We hiked slowly up the dirt-bike path and along the edge of the hillside until the trail ended. The sounds above our heads on Highway 89 vroomed in the background. We called them jungle animals and did our best to avoid them. This way it seemed more like an adventure than an ill-planned and non-permisable campout above our houses. We trekked through the brush, the thick, dry trees of the Utahan hillside and found a bare spot to lay down our tents. We both sweated heavily in the 90-degree June weather. The stain on Ben’s lip started to run down his cheek, and he did not wipe it off. I watched it drip to his chin and gaffed at his sad attempts with his tongue to lap it up. That was all the effort he gave, oblivious to the pain he inflicted on me.

We set up our tent and rolled our sleeping bags out inside of it. We were proud of our plan. We decided on lunch: PB&J. When I pulled my sandwich out of my bag, it was warm and squishy. The jam got sticky on my hands when I ate it. Ben crammed his sandwich down his throat and had layered a jam stain on the previous milk or Kool-Aid stain. I knew it was only about one in the afternoon, and we planned to stay the whole night, to share another two meals of PB&J, and sleep over in the woods beneath the wild animals that night.

“Let’s go. That was fun,” I said to Ben. I packed up my bag.
“But we just got here,” he said with a jam and milk stained mouth.
“It was fun, let’s go,” I said and he agreed.

My traveling partner did not suit the length of travel. He began to get on my nerves immediately, so I cut the trip short.

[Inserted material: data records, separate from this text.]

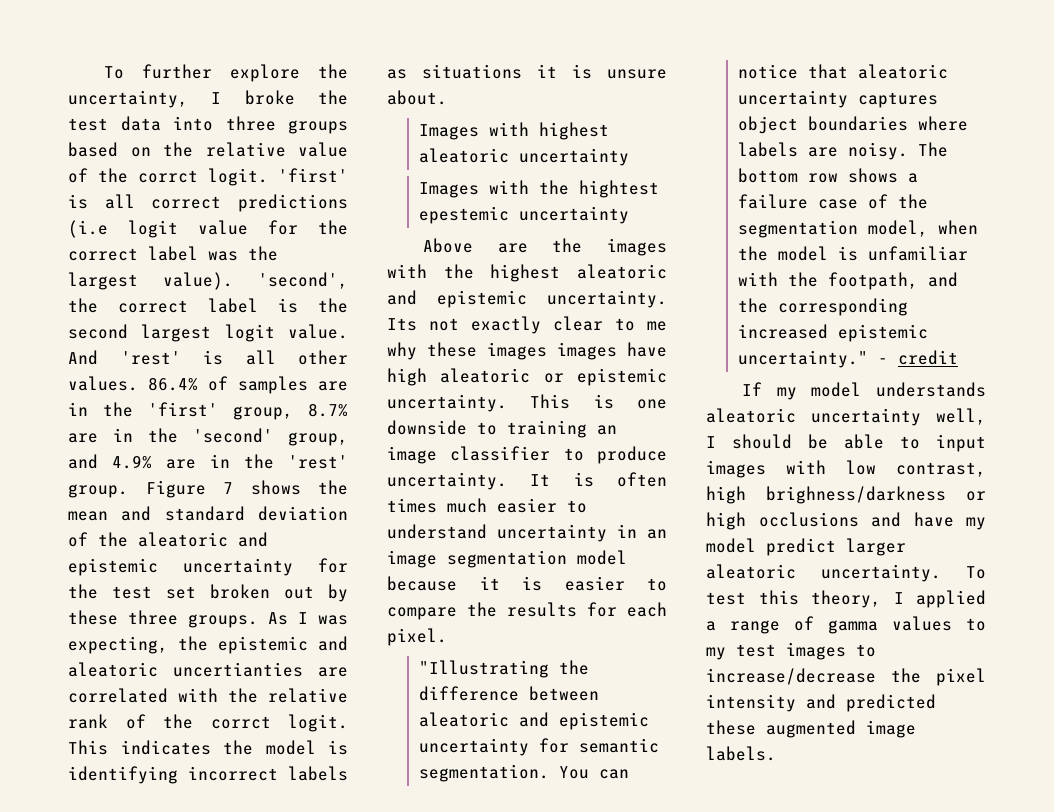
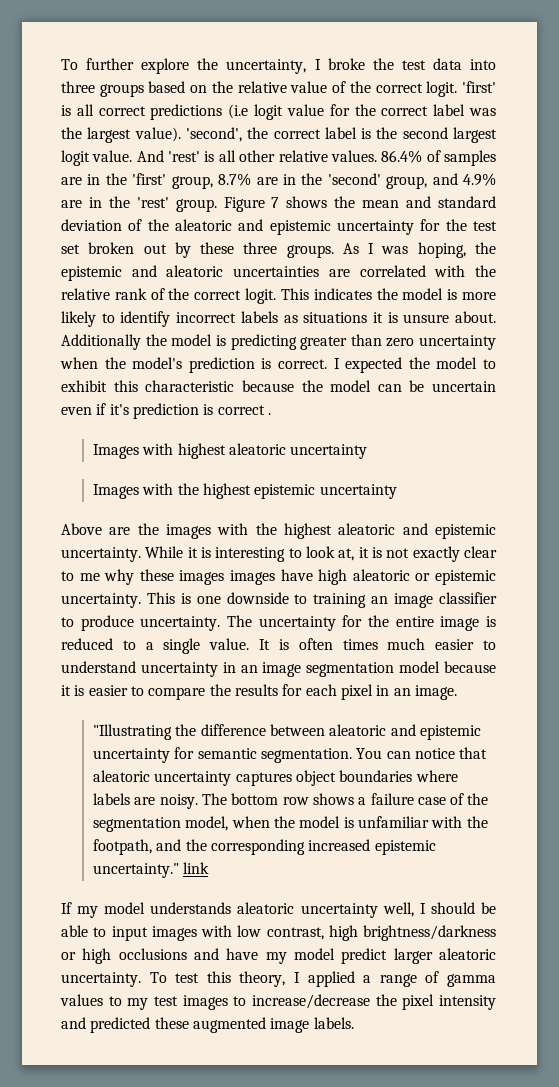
[138,170,198,183] corrct -> [375,83,423,93] correct
(348, 357) none -> [278,150,328,162] relative
[68,636,168,654] expecting, -> [417,242,466,258] hoping,
[173,662,303,677] uncertianties -> [233,266,320,277] uncertainties
[210,716,271,729] corrct -> [194,290,242,300] correct
[68,766,178,784] identifying -> [461,292,496,300] [61,311,171,327] more likely to identify
(447, 97) none -> [61,334,496,350] [60,357,497,373] [61,380,496,392] [61,403,271,419] Additionally the model is predicting greater than zero uncertainty when the model's prediction is correct. I expected the model to exhibit this characteristic because the model can be uncertain even if it's prediction is correct .
[578,180,659,198] [418,206,509,224] hightest epestemic -> [202,483,316,499] highest epistemic
[387,318,417,331] Its -> [145,546,382,562] While it is interesting to look at, it is
(507, 481) none -> [227,615,497,631] [61,638,250,654] The uncertainty for the entire image is reduced to a single value.
[387,628,447,646] pixel. -> [340,684,457,700] pixel in an image.
[877,350,958,365] - credit -> [183,862,210,874] link
[766,486,946,504] brighness/darkness -> [363,925,496,941] brightness/darkness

Since that day, my tolerance for traveling companions has grown. A little. Multiple times, while out of the country, I have shared a room with someone I couldn’t stand or a flat with seven people I couldn’t stand.
But this trip, I am so excited to share a room with my best friend and wife. She’ll be sick of me long before I’ll get sick of her. But we’ll have wine to cure her of that ill. It just stains teeth.